PROBLEM DESCRIPTION:
Skip all pictures. Write out the data below from its first line through the line that contains "html: <li><strong>У зайцев".

(Front-end code edit data)

★ ★ ★

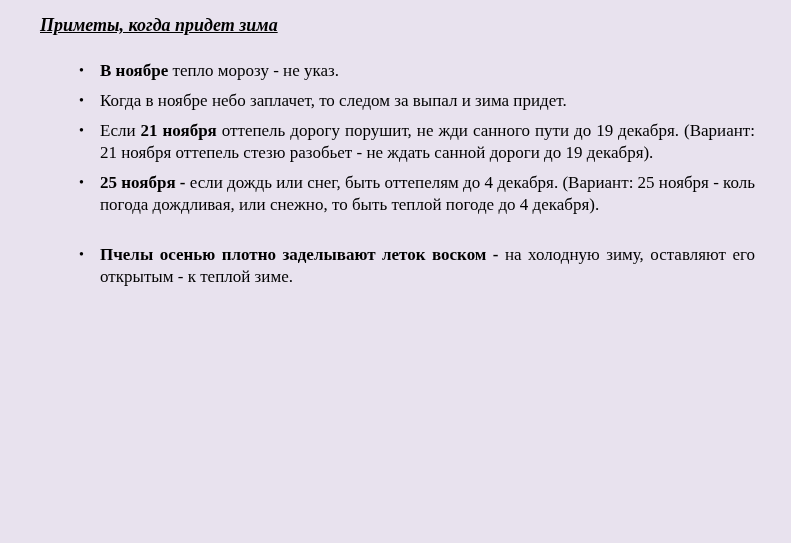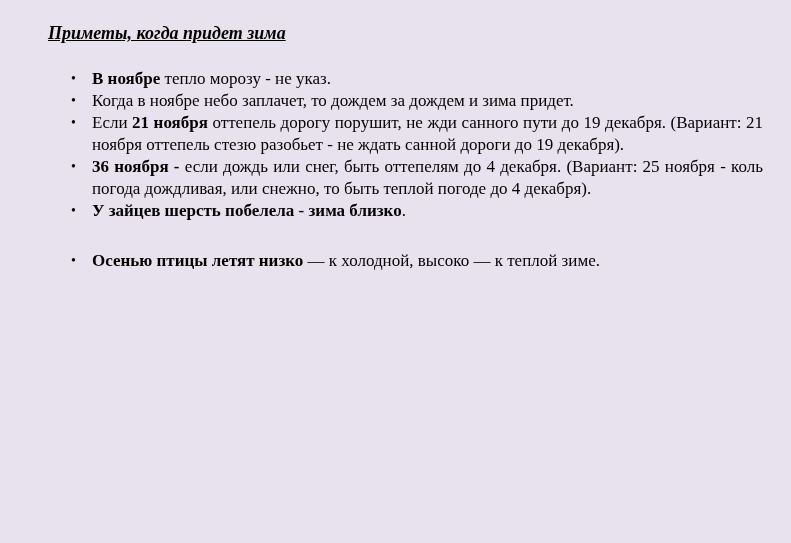"Приметы, когда придет зима" .section-heading { margin: 8px -> 0 }
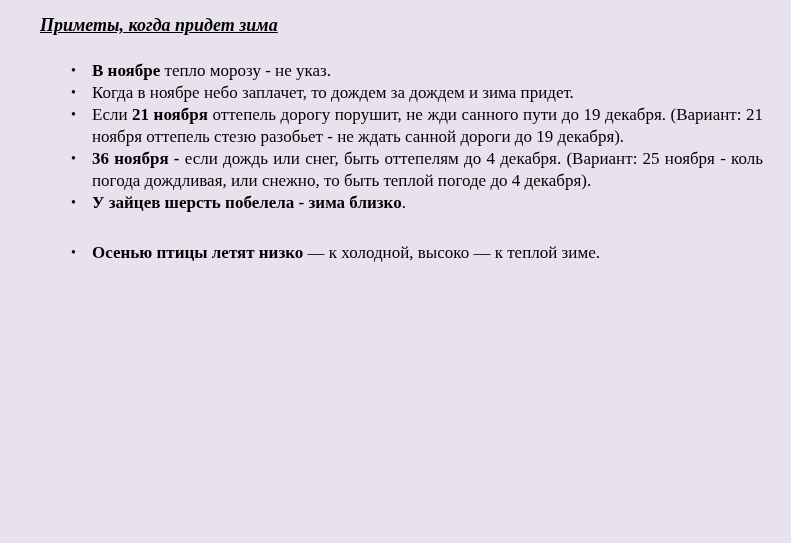"В ноябре тепло морозу -" ul.bullet-list li { margin: 0 -> 8px }
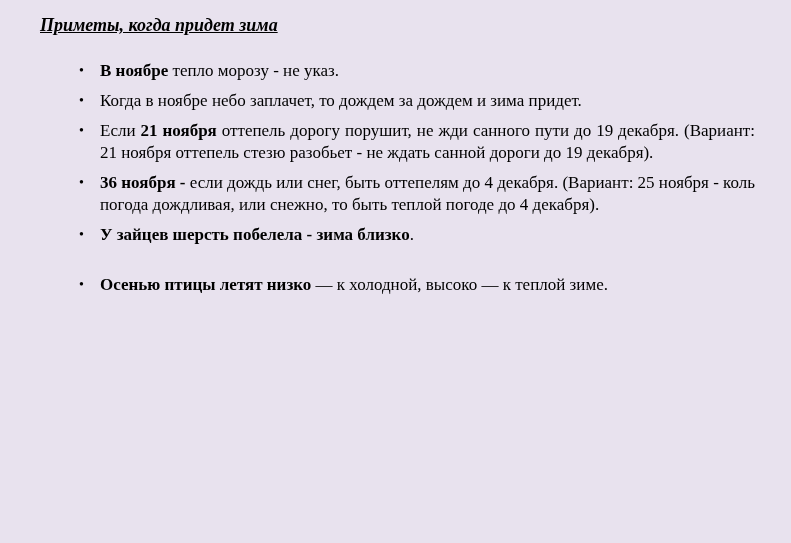"Когда в ноябре небо заплачет," span { text: дождем за дождем -> следом за выпал }
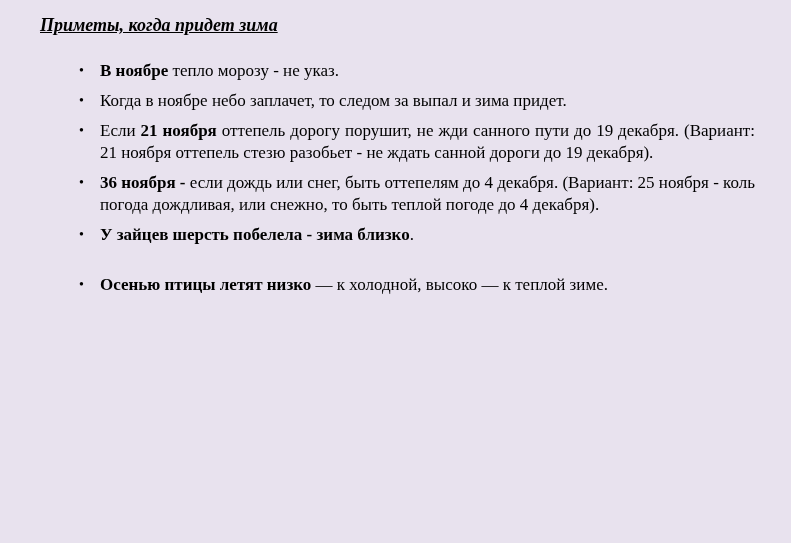"36 ноября -" strong { text: 36 -> 25 }
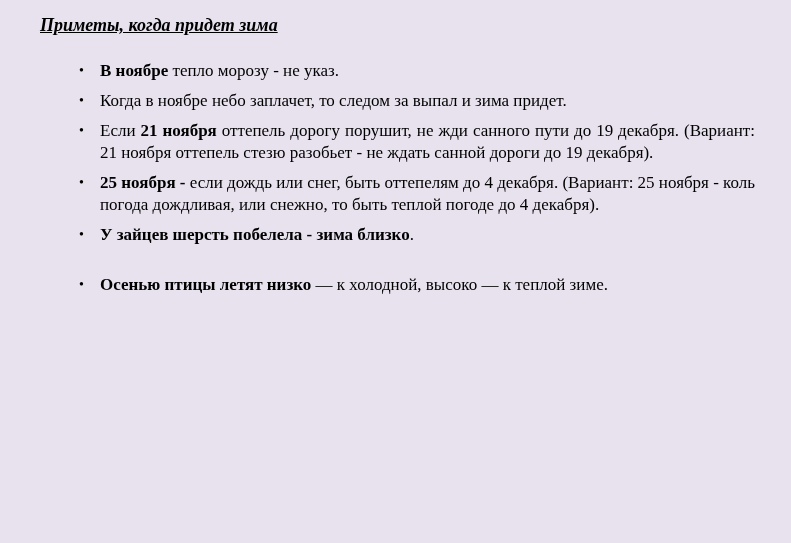"У зайцев шерсть побелела -" li { html: <li><strong>У зайцев шерсть побелела - зима близко</strong><span>.</span></li> -> none }
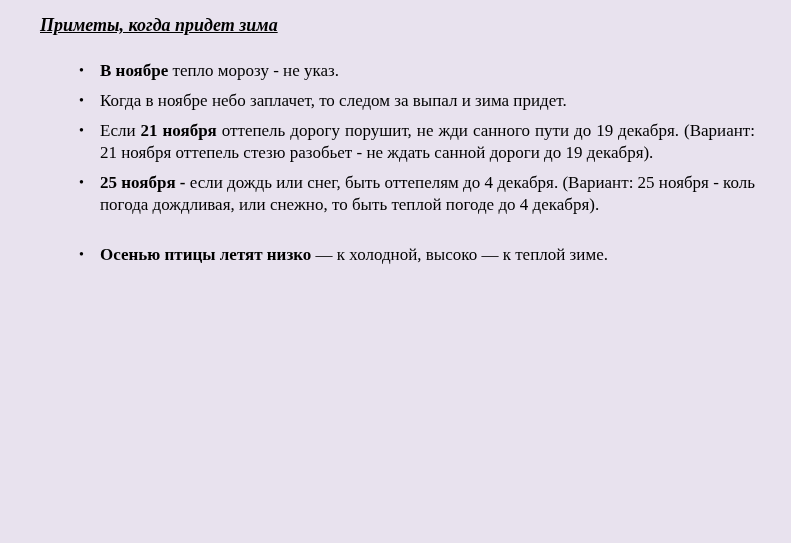"Пчелы осенью плотно заделывают леток" li { html: none -> <li><strong>Пчелы осенью плотно заделывают леток воском -</strong><span> на холодную зиму, оставляют его открытым - к теплой зиме.</span></li> }
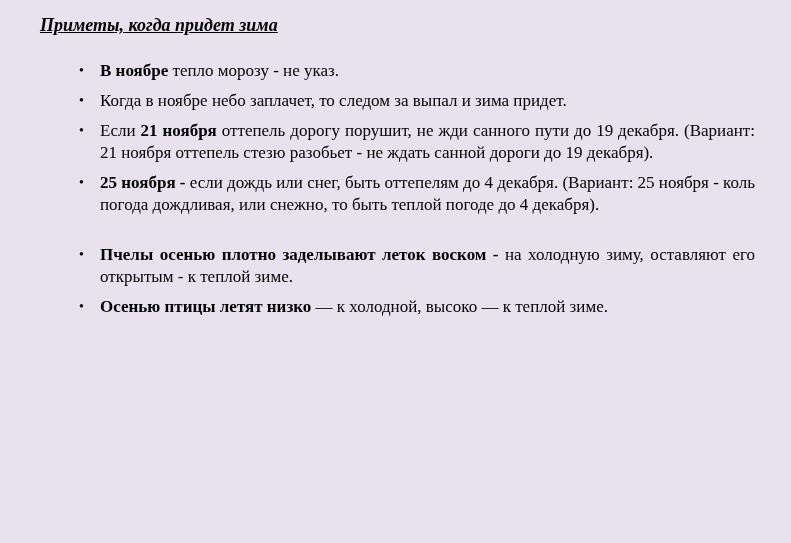"Осенью птицы летят низко —" li { html: <li><strong>Осенью птицы летят низко</strong><span> — к холодной, высоко — к теплой зиме.</span></li> -> none }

★ ★ ★

RESPONSE TO THIS EXERCISE:
"Приметы, когда придет зима" .section-heading { margin: 8px -> 0 }
"В ноябре тепло морозу -" ul.bullet-list li { margin: 0 -> 8px }
"Когда в ноябре небо заплачет," span { text: дождем за дождем -> следом за выпал }
"36 ноября -" strong { text: 36 -> 25 }
"У зайцев шерсть побелела -" li { html: <li><strong>У зайцев шерсть побелела - зима близко</strong><span>.</span></li> -> none }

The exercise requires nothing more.